MATERIAL PROVIDED
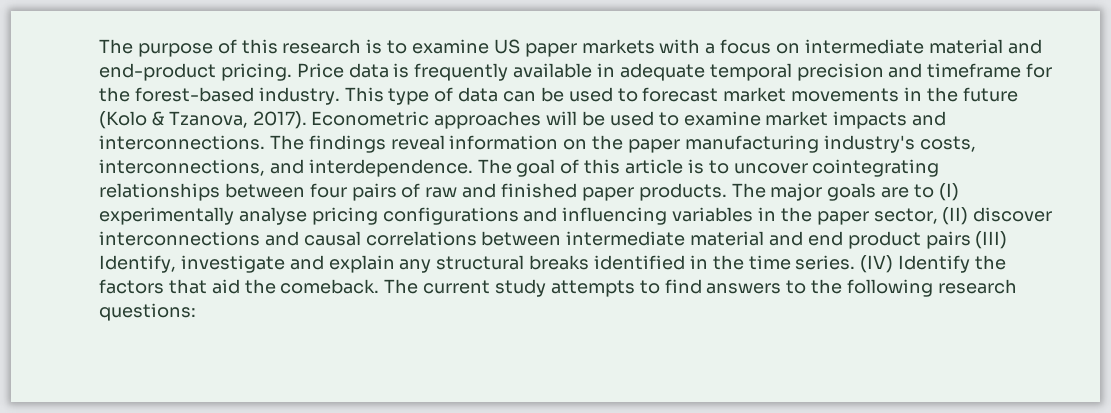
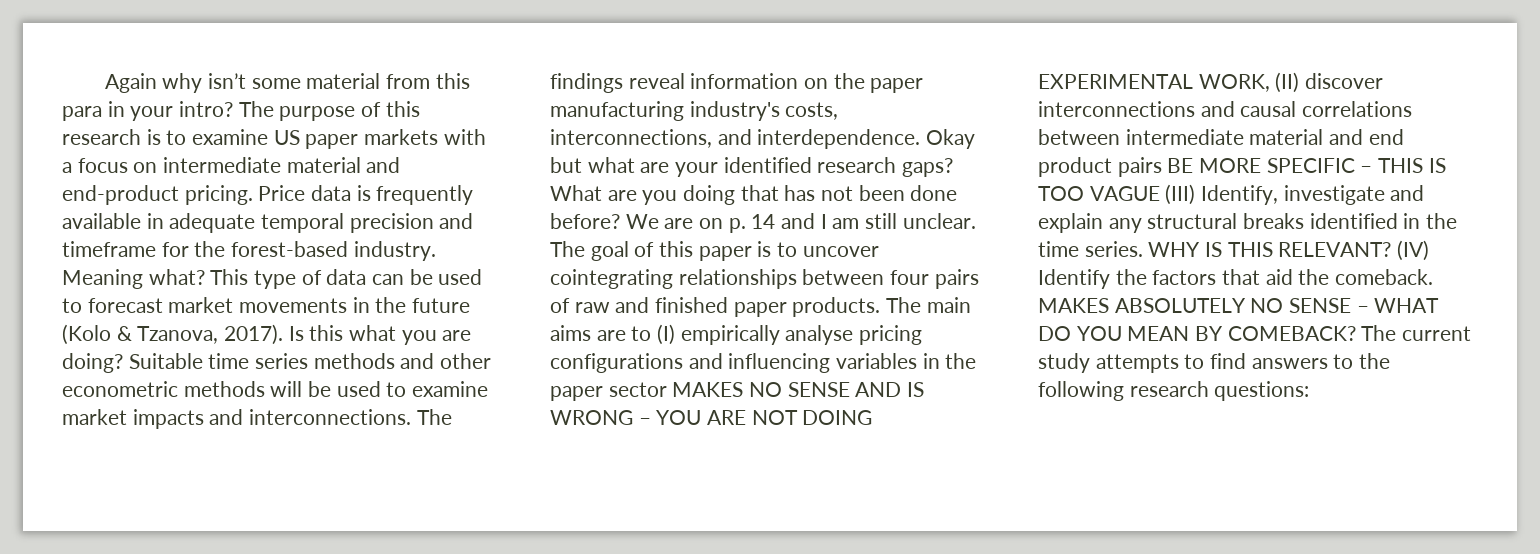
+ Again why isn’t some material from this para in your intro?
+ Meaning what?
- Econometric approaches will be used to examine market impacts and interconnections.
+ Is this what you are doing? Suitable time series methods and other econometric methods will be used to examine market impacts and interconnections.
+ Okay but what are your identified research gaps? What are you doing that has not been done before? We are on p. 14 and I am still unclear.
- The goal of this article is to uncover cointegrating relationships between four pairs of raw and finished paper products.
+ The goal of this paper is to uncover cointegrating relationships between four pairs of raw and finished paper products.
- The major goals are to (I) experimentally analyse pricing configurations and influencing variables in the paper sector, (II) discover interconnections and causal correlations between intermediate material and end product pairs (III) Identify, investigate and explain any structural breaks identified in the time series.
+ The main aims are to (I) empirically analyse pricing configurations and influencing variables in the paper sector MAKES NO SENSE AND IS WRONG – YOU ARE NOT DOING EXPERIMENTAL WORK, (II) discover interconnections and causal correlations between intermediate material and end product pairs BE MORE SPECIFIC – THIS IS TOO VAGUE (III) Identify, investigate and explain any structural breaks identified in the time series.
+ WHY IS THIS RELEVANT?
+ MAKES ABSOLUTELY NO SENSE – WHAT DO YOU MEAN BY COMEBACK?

ACTIVITY
Both the line containing "am still unclear." and the line containing "- The major" belong in the answer. Print them and every line above that falls between them exactly, and no others.

SOLVED PROBLEM
+ Okay but what are your identified research gaps? What are you doing that has not been done before? We are on p. 14 and I am still unclear.
- The goal of this article is to uncover cointegrating relationships between four pairs of raw and finished paper products.
+ The goal of this paper is to uncover cointegrating relationships between four pairs of raw and finished paper products.
- The major goals are to (I) experimentally analyse pricing configurations and influencing variables in the paper sector, (II) discover interconnections and causal correlations between intermediate material and end product pairs (III) Identify, investigate and explain any structural breaks identified in the time series.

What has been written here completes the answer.